DATA EXTRACTS
____

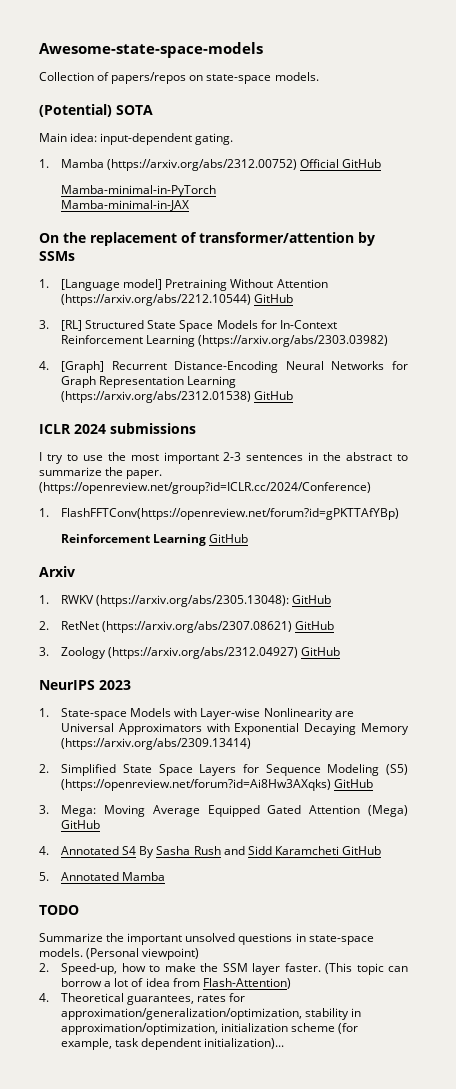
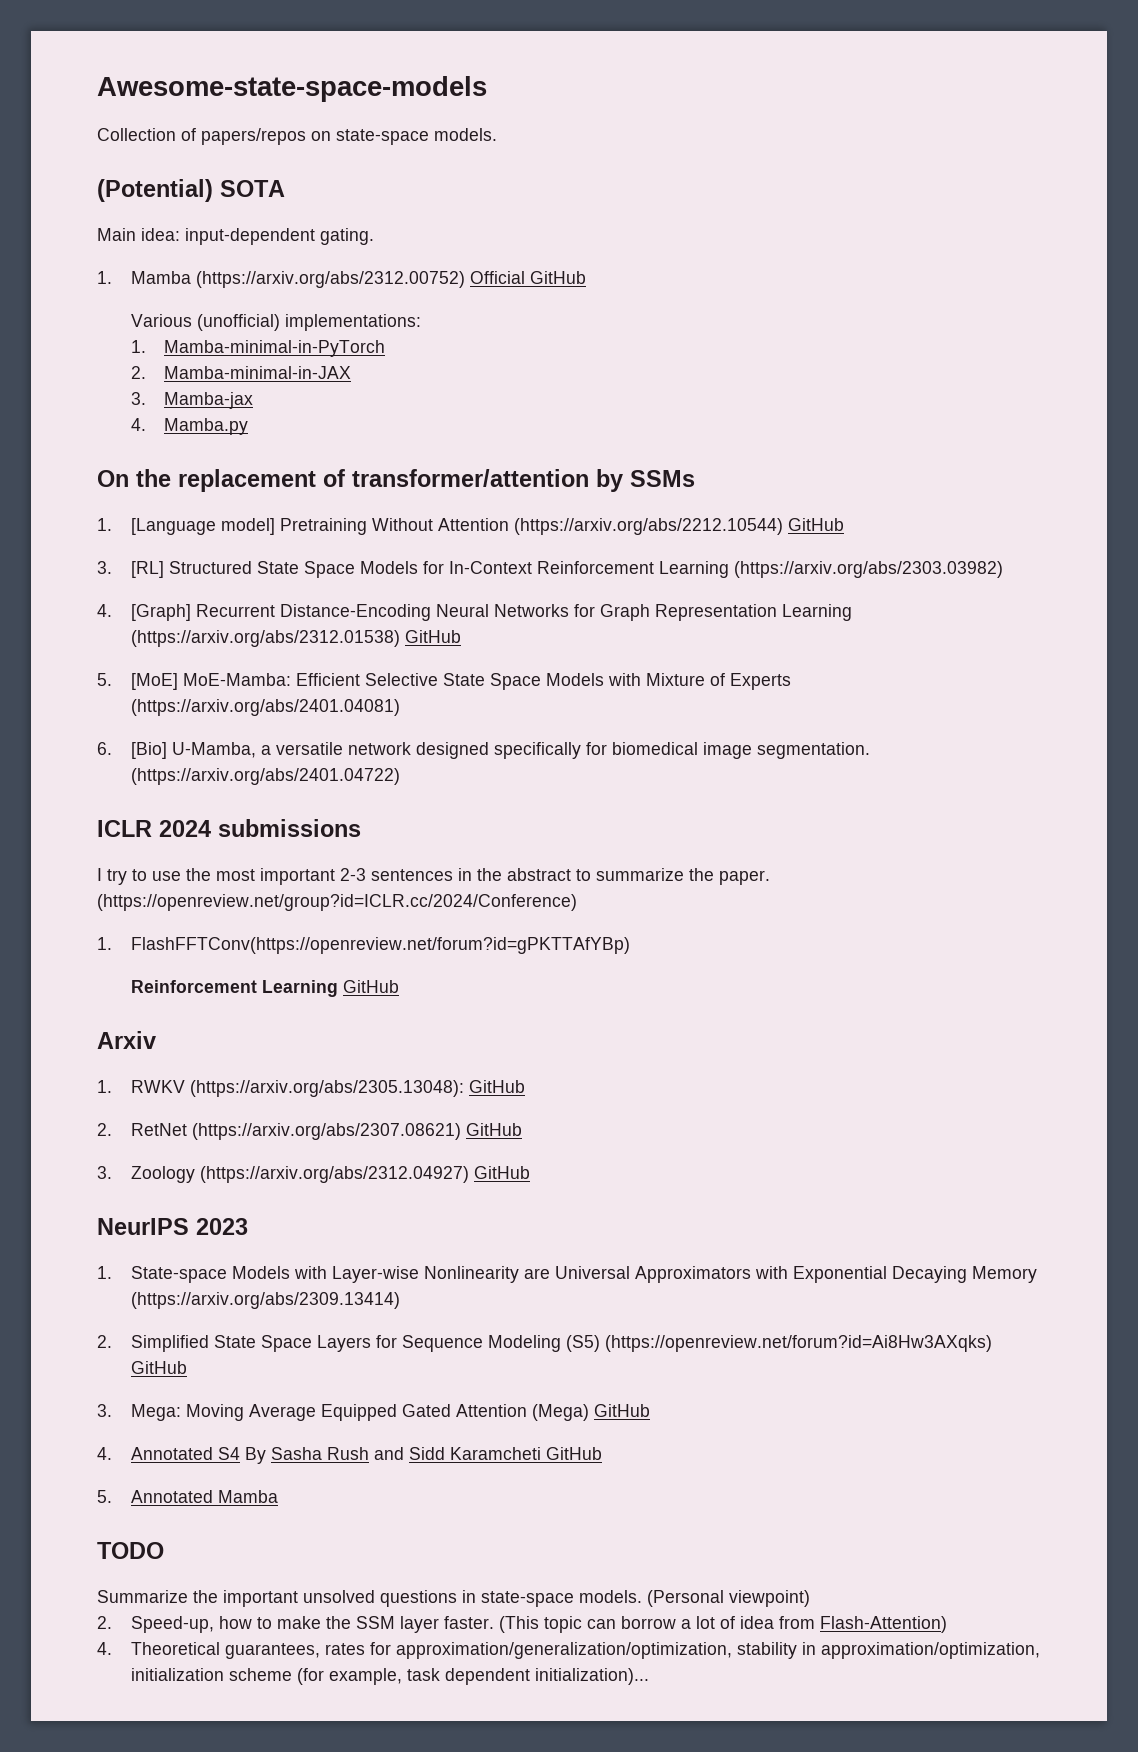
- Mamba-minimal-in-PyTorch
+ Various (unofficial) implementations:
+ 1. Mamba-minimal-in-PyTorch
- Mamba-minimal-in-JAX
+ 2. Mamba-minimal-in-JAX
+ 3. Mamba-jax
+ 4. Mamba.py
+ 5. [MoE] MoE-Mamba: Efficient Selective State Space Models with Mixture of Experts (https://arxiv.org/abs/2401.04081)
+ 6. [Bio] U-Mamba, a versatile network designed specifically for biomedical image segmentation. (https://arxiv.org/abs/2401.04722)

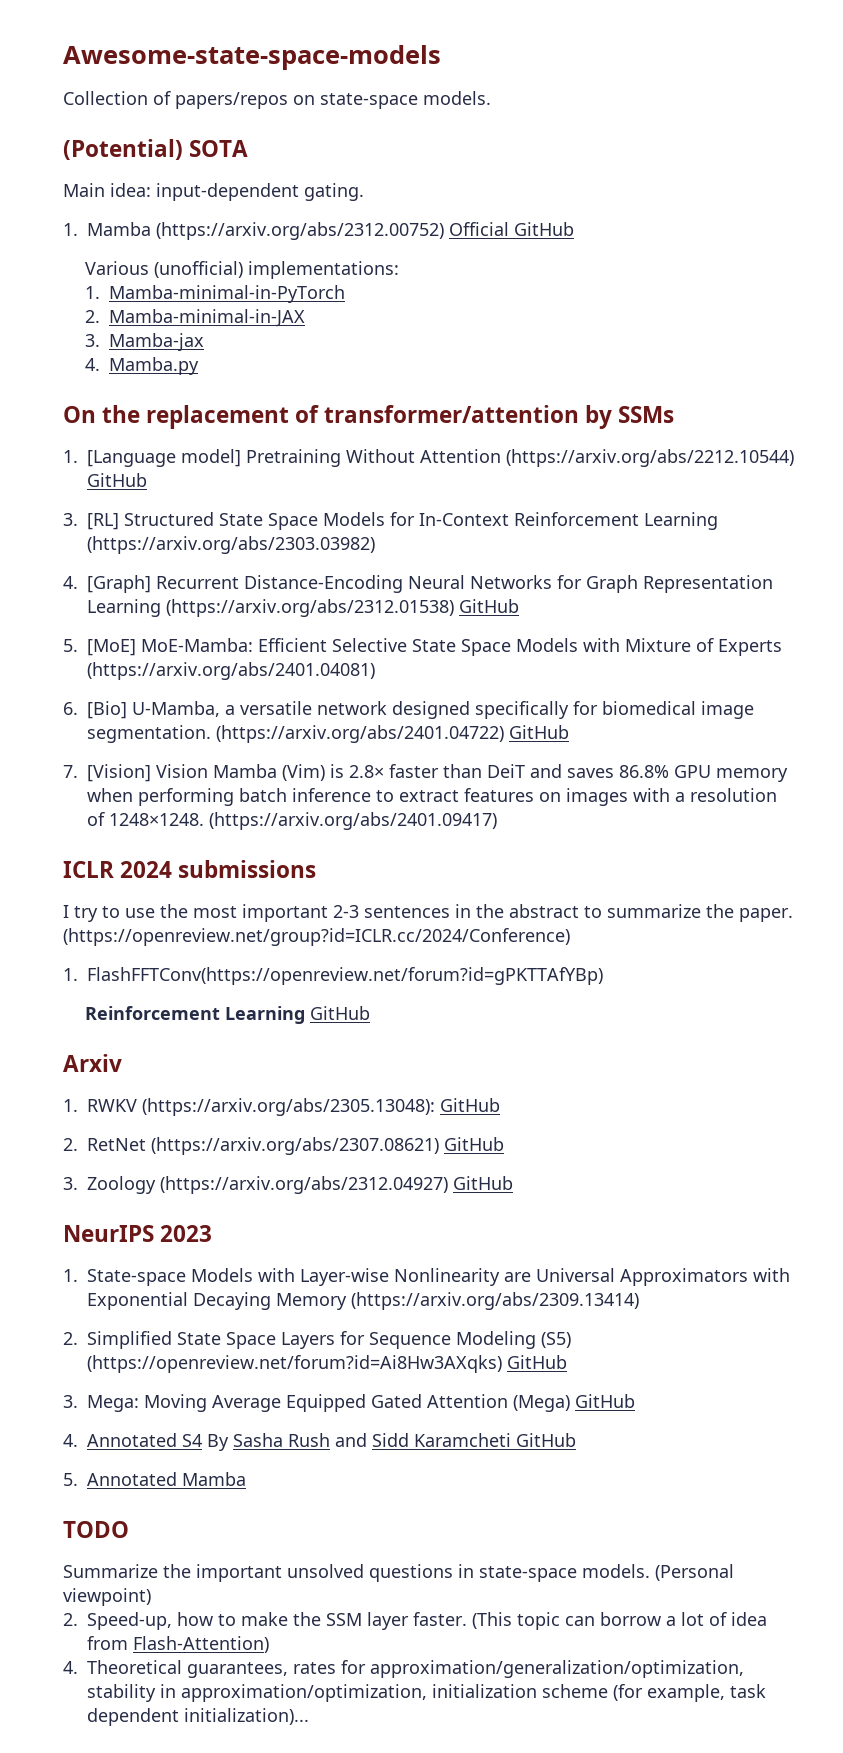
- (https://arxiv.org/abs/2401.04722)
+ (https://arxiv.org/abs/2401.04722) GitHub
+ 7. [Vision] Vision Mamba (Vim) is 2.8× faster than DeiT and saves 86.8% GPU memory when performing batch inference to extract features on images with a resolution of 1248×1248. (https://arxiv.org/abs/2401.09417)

____

WHAT IS NEEDED
The word "minimal" appears in some lines above. Return every one of those lines.

YOUR RESPONSE
- Mamba-minimal-in-PyTorch
+ 1. Mamba-minimal-in-PyTorch
- Mamba-minimal-in-JAX
+ 2. Mamba-minimal-in-JAX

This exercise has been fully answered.